Обвинители, конечно, широко воспользовались всем этим. Для начала предъявляется запись речи Деница на совещании командующих флотами в Веймаре 17 декабря 1943 года. Прежде чем начать цитировать ее, Деницу напомнили его предписание распространить эту речь среди старшего офицерского состава германского флота. Видимо, гросс-адмирал придавал ей особое значение. И не мудрено: уже с первых слов он раскрывает там свое кредо.
«Я твердый приверженец идеологического воспитания. Выполнение долга солдата само собой разумеется, но долг выполняется до конца и полностью только тогда, когда сердце и дух принимают участие в деле... Поэтому нам совершенно необходимо подготовить солдата так, чтобы он стал идеологическим приверженцем нашей Германии... Мнение о том, что солдат или офицер не должен иметь политических убеждений, является вздором».
Таков был первый, но далеко не последний документ о «непричастности» Деница к нацистской политике и идеологии.
15 февраля 1944 года. В недрах вермахта уже зреет заговор против Гитлера. Весь мир глубоко потрясен омерзительными преступлениями нацистского режима. Мир получил достаточные доказательства того, как фашистская идеология способствовала созданию в Германии целого слоя палачей. «Третья империя» идет к своему закату. Именно в это время Дениц вновь выступает с речью, обращенной к офицерам нацистского флота. И вновь гросс-адмирал подчеркивает, что «весь офицерский состав должен быть настолько пропитан идеями, чтобы чувствовал себя полностью ответственным за национал—социалистское государство. Бессмысленная болтовня о том, что офицер — не политик, является вздором».
Настает весна 1944 года.

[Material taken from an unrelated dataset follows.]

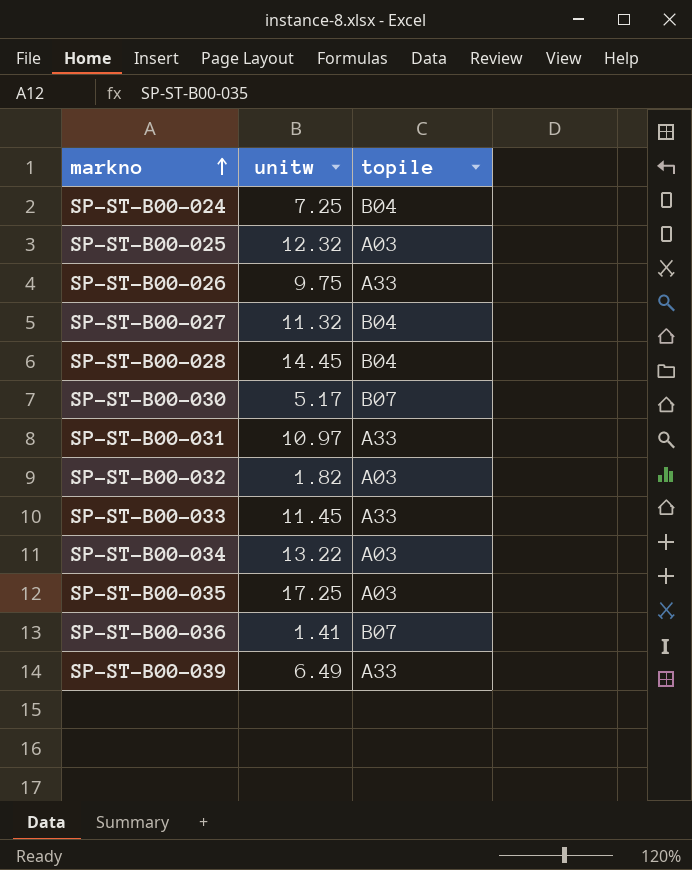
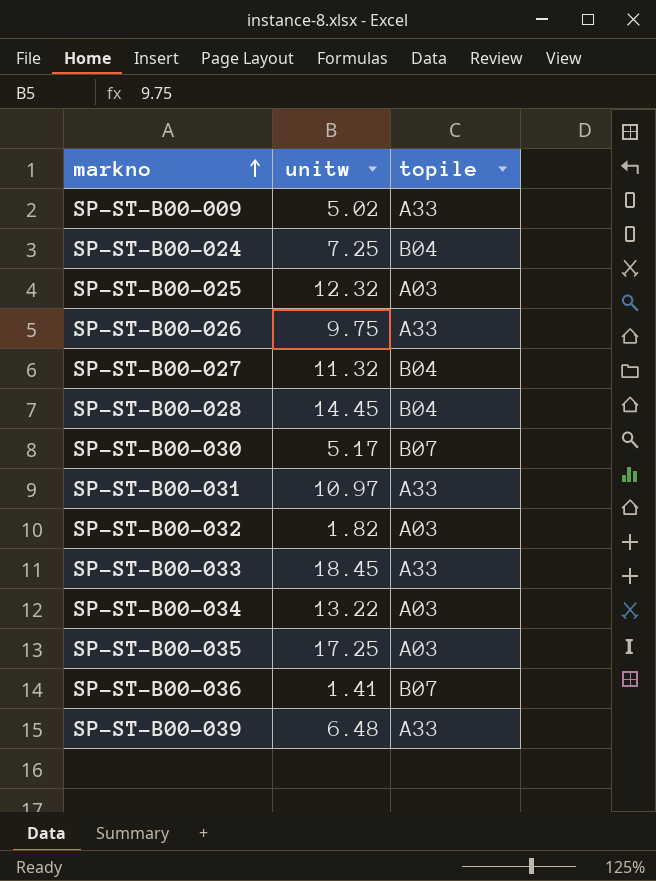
row SP-ST-B00-009: none -> 5.02 | A33
SP-ST-B00-033 | unitw: 11.45 -> 18.45
SP-ST-B00-039 | unitw: 6.49 -> 6.48

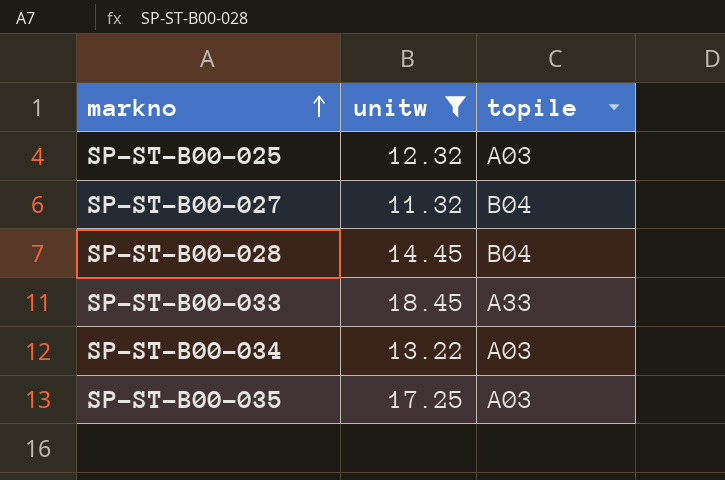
filter: none -> unitw >= 11.32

Гитлеровская Германия потерпела жесточайшее поражение на полях России. Нацистские армии ведут бои в Польше и Румынии. Италия капитулировала. На западе вот—вот откроется второй фронт. Германские города в результате воздушных бомбардировок лежат в развалинах — союзную авиацию не остановили хвастливые заверения Геринга, что ни один вражеский самолет не появится в небе третьего рейха. И опять Дениц решил напомнить немецкому народу о «величайших заслугах» нацистской партии. В так называемый «день героев» — 12 марта 1944 года, обращаясь к населению Германии, он говорит:
— Что стало бы с нашей Родиной, если бы фюрер не объединил нас под знаменем национал—социализма? Разбитые на различные партии, осаждаемые распространяющимся ядом еврейства и не имея никаких средств защиты, мы давно бы уже надломились под тяжестью этой войны и передали бы себя врагу, который нас безжалостно уничтожил бы...
Так занимался витийством тогда этот человек, начисто утративший совесть.